A generative model refers to a model that generates synthetic data similar to actual data. By utilizing synthetic data generated in this generative model, restrictions on personal information can be avoided. Although there are many types of generative models, recently, generative models using deep learning are the most noteworthy. In fact, deep learning generative models have made great strides in the field of images, and are able to generate high-resolution images that are difficult to determine authenticity with the human eye. Moreover, the deep learning generative model was also applied to medical data and was able to generate clinically meaningful data. Though deep learning generative models show good performance, they do not completely solve personal information problem. In the past, several studies have dealt with attacks on deep learning models, and it has been found that training data can be inferred based on the output values of the models. The result indicates that even when using a deep learning generative model, there still remains a risk to privacy, and protection of the model is therefore necessary if the model is used for the purpose of protecting personal information.

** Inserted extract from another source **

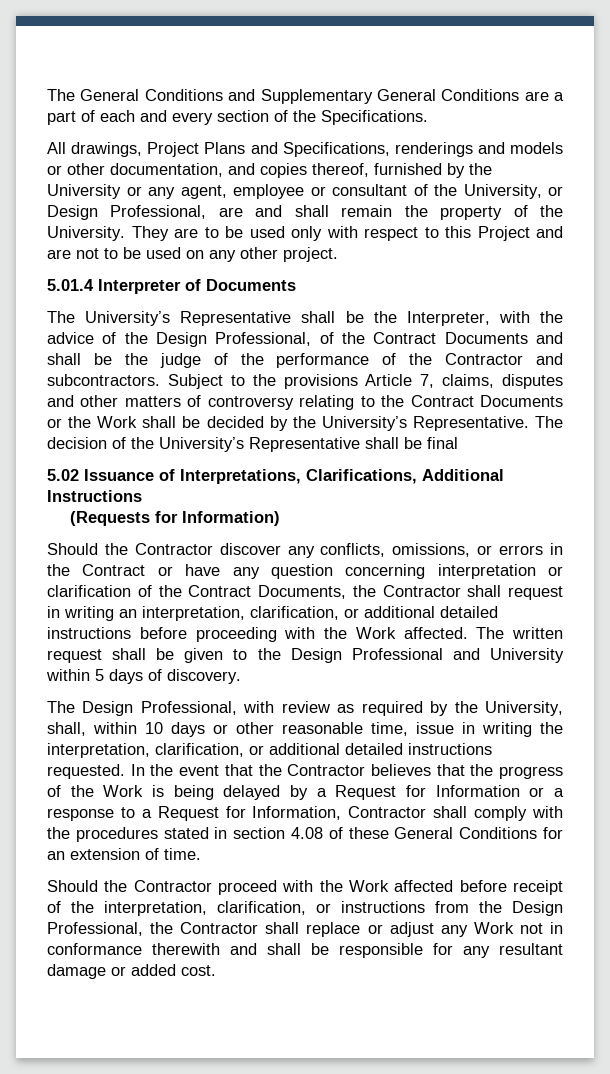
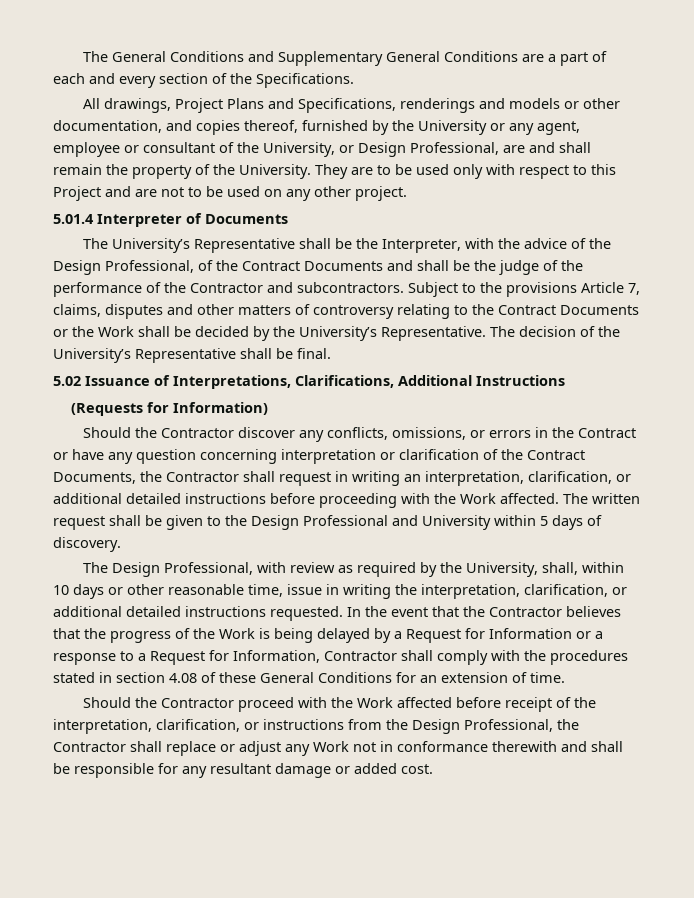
- The decision of the University’s Representative shall be final
+ The decision of the University’s Representative shall be final.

Further, the objective of this study is to develop a deep learning generative model that is safe from membership inference attacks. To achieve this objective, we used WGAN-GP, a type of Generative adversarial network(GAN), as a basic model, and adopted differential privacy to protect privacy. The differential privacy protects privacy through mathematically designed noise, and uses ε, a parameter related to noise intensity, to adjust the trade-off relationship between utility and privacy protection levels. In this study, we developed a method for learning a model using only perturbation data by introducing regional differential privacy among differential privacy. Also, because training is performed only on perturbed data, the original data can be strongly protected from attacks on the model.

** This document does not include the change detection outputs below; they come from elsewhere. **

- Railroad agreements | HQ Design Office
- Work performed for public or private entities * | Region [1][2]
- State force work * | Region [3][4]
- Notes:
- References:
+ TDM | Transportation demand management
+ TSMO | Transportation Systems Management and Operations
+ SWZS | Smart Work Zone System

Next, the performance of the model trained in this way was evaluated in terms of utility and privacy. Both evaluation indicators showed significant changes according to ε, and it was shown that it is possible to obtain an optimal model by appropriately adjusting the trade-off relationship between the two indicators. The results of this experiment signifies that the training data can be protected from attacks on the model if appropriate noise is applied. Through the finding of this experiment, it is expected that the limitations caused by the personal information issues on EMR can be resolved to some extent.